On Tue, 2012-03-06 at 17:04 -0500, LIU wrote:
> One more question.
> If there is no quality filtering, do you think the assembly is
> reliable?
> 
> 
> 
> On Wed, Mar 7, 2012 at 12:54 AM, Sébastien Boisvert
> <[email protected]> wrote:
>         On Mon, 2012-03-05 at 22:11 -0500, LIU wrote:
>         > Thanks very much for your explanation about the kmer myth.
>         >
>         >
>         > The paired reads are not equal in length because i trimmed
>         the reads
>         > based on quality. Specifically, i trimmed the reads using
>         > filting criterial -- consecutive 15 bases having quality
>         score higher
>         > than 15 (Phred Score). Some paired-end reads were also
>         broken.
>         >
>         
>         
>         >
>         > I found only 31/Library1.txt
>         > 293 1
>         > 347 1
>         > 359 1
>         > 391 1
>         >
>         
>         
>         This shows that Ray sees no paired reads in you data.
>         
>         >
>         > I do not know if i  have deleted the others if they were
>         produced.
>         >
>         >
>         >
>         >
>         > The last 10 lines of 31/SeedLengthDistribution.txt are :
>         >
>         >
>         > 16892 1
>         > 17117 1
>         > 18662 1
>         > 19763 1
>         > 21295 1
>         > 23185 1
>         > 23416 1
>         > 25293 1
>         > 26018 1
>         > 28186 1
>         >
>         
>         
>         That is just fine. Ray uses these long DNA sequences present
>         in your
>         sample to estimate insert lengths for paired reads.
>         
>         However, it seems that Ray is unable to gather enough signal
>         for your
>         paired reads.
>         
>         Can you try without trimming your reads.
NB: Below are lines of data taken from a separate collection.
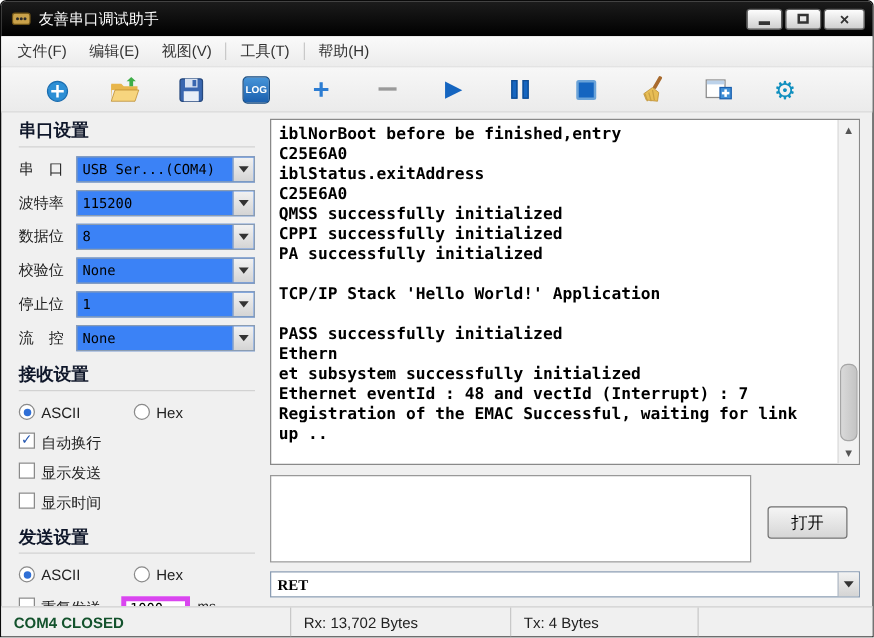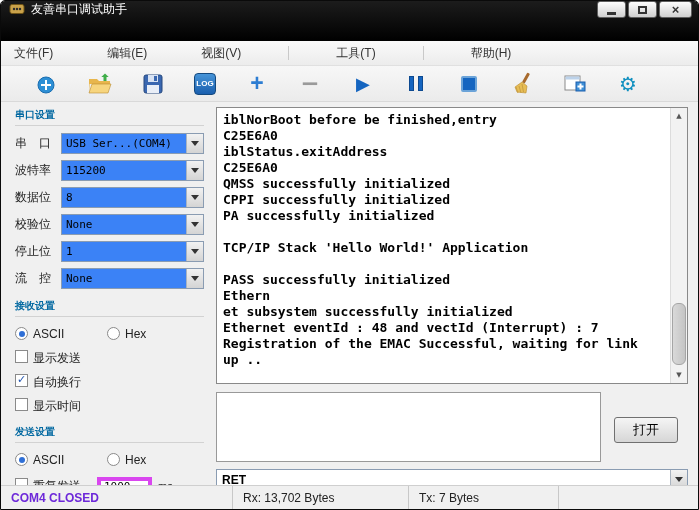--- a/index.html
+++ b/index.html
@@ -9,43 +9,42 @@
     font-family:"Liberation Sans","DejaVu Sans",sans-serif;
     background:#fff; overflow:hidden;
   }
   .window {
     position:absolute; inset:0; border:1px solid #0a0a0a;
     background:#f0f0f0; display:flex; flex-direction:column;
     border-radius:5px 5px 0 0;
   }
   
   .titlebar {
-    height:40px; background:linear-gradient(#1c1c1c,#000);
-    display:flex; padding:0 6px 0 8px;
+    height:28px; background:linear-gradient(#1c1c1c,#000);
+    display:flex; align-items:center; padding:0 6px 0 8px;
     border-radius:4px 4px 0 0; flex:0 0 auto;
   }
   .app-icon { width:16px; height:16px; margin-right:6px; display:flex; }
   .title { color:#fff; font-size:12px; flex:1; }
   .win-controls { display:flex; gap:2px; }
   .win-btn {
     height:17px; border:1px solid #5f5f5f; border-radius:3px;
     background:linear-gradient(#fdfdfd,#cfcfcf);
     display:flex; align-items:center; justify-content:center;
     padding:0; cursor:default; position:relative;
   }
   .btn-min { width:29px; } .btn-max { width:29px; } .btn-close { width:33px; }
   .glyph-min { width:9px; height:3px; background:#333; margin-top:7px; }
   .glyph-max { width:9px; height:8px; border:2px solid #333; }
   .glyph-close { font-size:13px; font-weight:bold; color:#333; line-height:1; }
   
   .menubar {
     height:25px; display:flex; align-items:center; padding-left:4px;
     background:linear-gradient(#fafafa,#ececec); border-bottom:1px solid #e0e0e0;
     flex:0 0 auto;
-    gap:36px;
   }
   .menu-item { font-size:12px; color:#333; padding:3px 9px; }
   .menu-sep { width:1px; height:14px; background:#c9c9c9; margin:0 2px; }
   
   .toolbar {
     height:36px; display:flex; align-items:center; gap:9px; padding-left:14px;
     background:linear-gradient(#f7f7f7,#ebebeb); border-bottom:1px solid #d9d9d9;
     flex:0 0 auto;
   }
   .tool { width:24px; height:24px; display:flex; align-items:center; justify-content:center;margin-left:20px; }
@@ -59,21 +58,21 @@
   .glyph-minus { font-size:23px; font-weight:bold; color:#9a9a9a; line-height:1; font-family:"DejaVu Sans",sans-serif; }
   .glyph-play { font-size:18px; color:#1565c0; line-height:1; font-family:"DejaVu Sans",sans-serif; }
   .pause-bars { display:flex; gap:4px; }
   .pause-bars i { display:block; width:5px; height:15px; background:#1565c0; border:1px solid #0d4a91; }
   .stop-square { width:16px; height:16px; background:#1565c0; border:2px solid #6ba3d8; border-radius:2px; }
   .glyph-gear { font-size:20px; color:#0f8fbf; line-height:1; font-family:"DejaVu Sans",sans-serif; }
   
   .content { flex:1 1 auto; display:flex; overflow:hidden; }
   .left-panel { width:215px; flex:0 0 215px; padding:6px 12px 0 14px; }
   .group-title {
-    font-size:10px; font-weight:bold; color:#0369a1;
+    font-size:14px; font-weight:bold; color:#0f172a;
     padding-bottom:3px; border-bottom:1px solid #d2d2d2; margin-bottom:7px;
   }
   .field-row { display:flex; align-items:center; margin-bottom:6px; height:21px; }
   .field-label { width:46px; font-size:12px; color:#222; flex:0 0 46px; }
   .combo {
     flex:1; height:21px; background:#3b82f6; border:1px solid #8a9cb2;
     display:flex; align-items:stretch; overflow:hidden;
   }
   .combo-val {
     flex:1; font-family:"DejaVu Sans Mono",monospace; font-size:11px;
@@ -123,32 +122,32 @@
   .open-btn {
     margin-left:13px; margin-top:25px; width:64px; height:26px;
     font-size:13px; color:#000; font-family:"Liberation Sans","DejaVu Sans",sans-serif;
     background:linear-gradient(#f5f5f5,#d6d6d6); border:1px solid #707070; border-radius:3px;
   }
   .quick-send {
     margin-top:7px; height:21px; background:#fff; border:1px solid #8a9cb2;
     display:flex; align-items:stretch; flex:0 0 auto;
   }
   .quick-val {
-    flex:1; font-family:Liberation Sans, sans-serif; font-size:12px; font-weight:bold;
+    flex:1; font-family:Liberation Serif, serif; font-size:12px; font-weight:bold;
     padding:3px 0 0 5px; color:#000;
   }
   
   .statusbar {
     height:24px; flex:0 0 24px; border-top:1px solid #cfcfcf; background:#f0f0f0;
     display:flex; align-items:center; font-size:12px; color:#222;
   }
   .seg { height:100%; display:flex; align-items:center; padding:0 10px; border-right:1px solid #c8c8c8; }
   .seg1 { width:232px; } .seg2 { width:176px; } .seg3 { width:150px; }
   .seg4 { flex:1; border-right:none; }
-  .port-status { color:#6d28d9; font-weight:bold; }
+  .port-status { color:#14532d; font-weight:bold; }
 </style>
 </head>
 <body>
 
 <div class="window">
 
   <div class="titlebar">
     <span class="app-icon">
       <svg width="16" height="16" viewBox="0 0 16 16">
           <rect x="1" y="3.5" width="14" height="9" rx="2" fill="#caa24a" stroke="#6f5417"></rect>
@@ -303,26 +302,26 @@
           <span class="radio checked"></span>
           <span>ASCII</span>
         </label>
         <label class="radio-item">
           <span class="radio"></span>
           <span>Hex</span>
         </label>
       </div>
       <div class="check-col">
         <label class="check-item">
+          <span class="checkbox checked"></span>
+          <span>自动换行</span>
+        </label>
+        <label class="check-item">
           <span class="checkbox"></span>
           <span>显示发送</span>
-        </label>
-        <label class="check-item">
-          <span class="checkbox checked"></span>
-          <span>自动换行</span>
         </label>
         <label class="check-item">
           <span class="checkbox"></span>
           <span>显示时间</span>
         </label>
       </div>
 
       <div class="group-title section-gap">发送设置</div>
 
       <div class="sub-row">
@@ -388,18 +387,18 @@
   </div>
 
   <div class="statusbar">
     <div class="seg seg1">
       <span class="port-status">COM4 CLOSED</span>
     </div>
     <div class="seg seg2">
       <span>Rx: 13,702 Bytes</span>
     </div>
     <div class="seg seg3">
-      <span>Tx: 7 Bytes</span>
+      <span>Tx: 4 Bytes</span>
     </div>
     <div class="seg seg4"></div>
   </div>
 
 </div>
 
 </body></html>

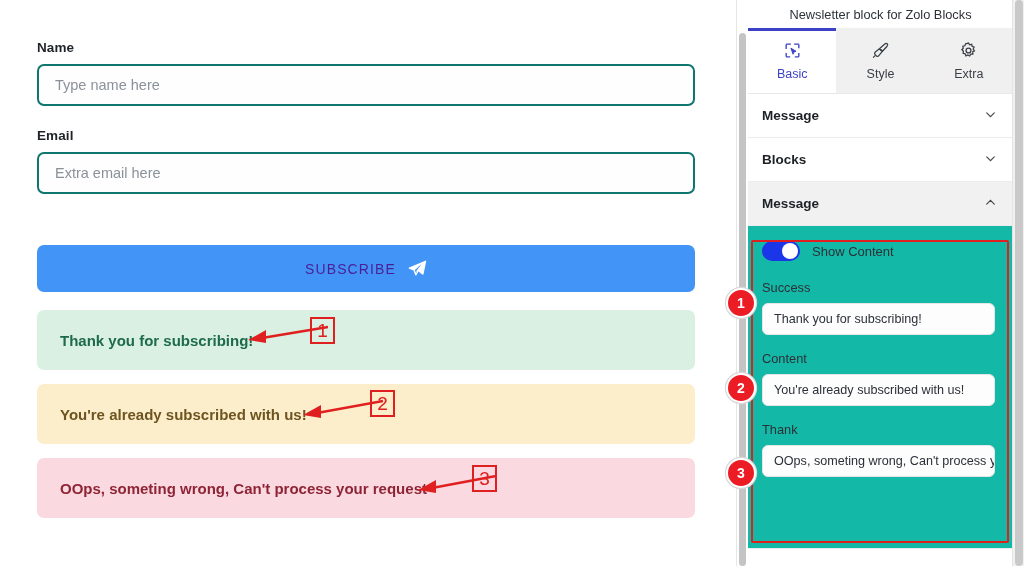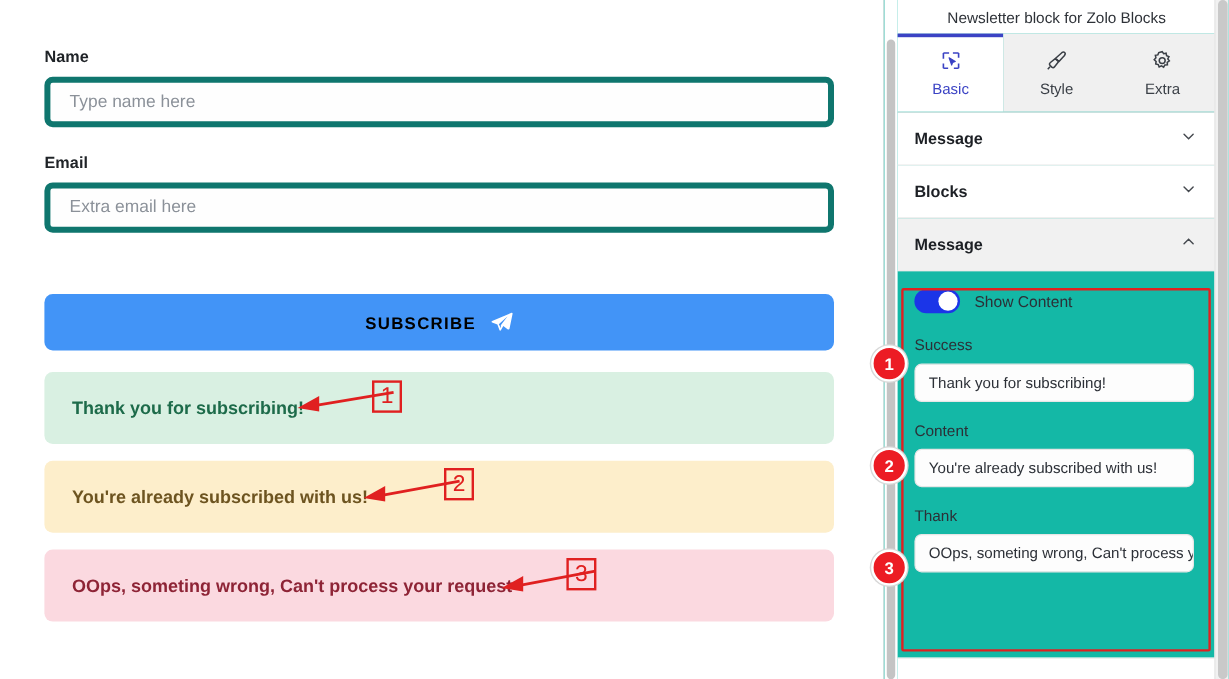--- a/index.html
+++ b/index.html
@@ -18,37 +18,37 @@
     background: #ffffff;
     overflow: hidden;
   }
   .form-wrap { position: absolute; left: 37px; top: 40px; width: 658px; }
   .field-label {
     font-size: 13.5px; font-weight: 700; color: #1f2327;
     letter-spacing: .1px; margin-bottom: 9px;
   }
   .text-input {
     width: 658px; height: 42px;
-    border: 5px solid #0f766e; border-radius: 7px;
+    border: 2px solid #0f766e; border-radius: 7px;
     background: #fefefe;
     display: flex; align-items: center;
     padding: 0 16px;
     font-size: 14.5px; color: #8b9199;
   }
   .field-gap { height: 22px; }
 
   .subscribe-btn {
     position: absolute; left: 37px; top: 245px;
     width: 658px; height: 47px;
     background: #4294f7; border-radius: 7px;
     display: flex; align-items: center; justify-content: center;
     gap: 11px; cursor: pointer;
   }
   .subscribe-btn .label {
-    color: #000000; font-size: 14px; font-weight: 700; letter-spacing: 1.1px;
+    color: #4c1d95; font-size: 14px; font-weight: 400; letter-spacing: 1.1px;
   }
   .plane { width: 20px; height: 20px; display: block; }
 
   .alert {
     position: absolute; left: 37px; width: 658px; height: 60px;
     border-radius: 7px;
     display: flex; align-items: center;
     padding-left: 23px;
     font-size: 15px; font-weight: 700;
   }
I sense that maybe
>         the second
>         sequence is usually shorter than the k-mer length which
>         renders any
>         second read obsolete should it be shorter than the k-mer
>         length.
>         
>         >
>         > Thanks.
>         >
>         >
>         > Best Regards,
>         > Huanle
>         >
>         >
>         > On Tue, Mar 6, 2012 at 12:34 PM, Sébastien Boisvert
>         > <[email protected]> wrote:
>         >         See my responses below.
>         >
>         >         On Mon, 2012-03-05 at 18:53 -0500, LIU wrote:
>         >         > Hi ,
>         >         >
>         >         >
>         >         > Thanks for your response.
>         >         >
>         >         > On Tue, Mar 6, 2012 at 2:21 AM, Sébastien Boisvert
>         >         > <[email protected]> wrote:
>         >         >         1. Using a k-mer length of 71 will
>         _presumably_ not
>         >         work very
>         >         >         well
>         >         >         because of sequencing errors. First do a
>         test run at
>         >         k=31.
>         >         > Yes i also ran k=31.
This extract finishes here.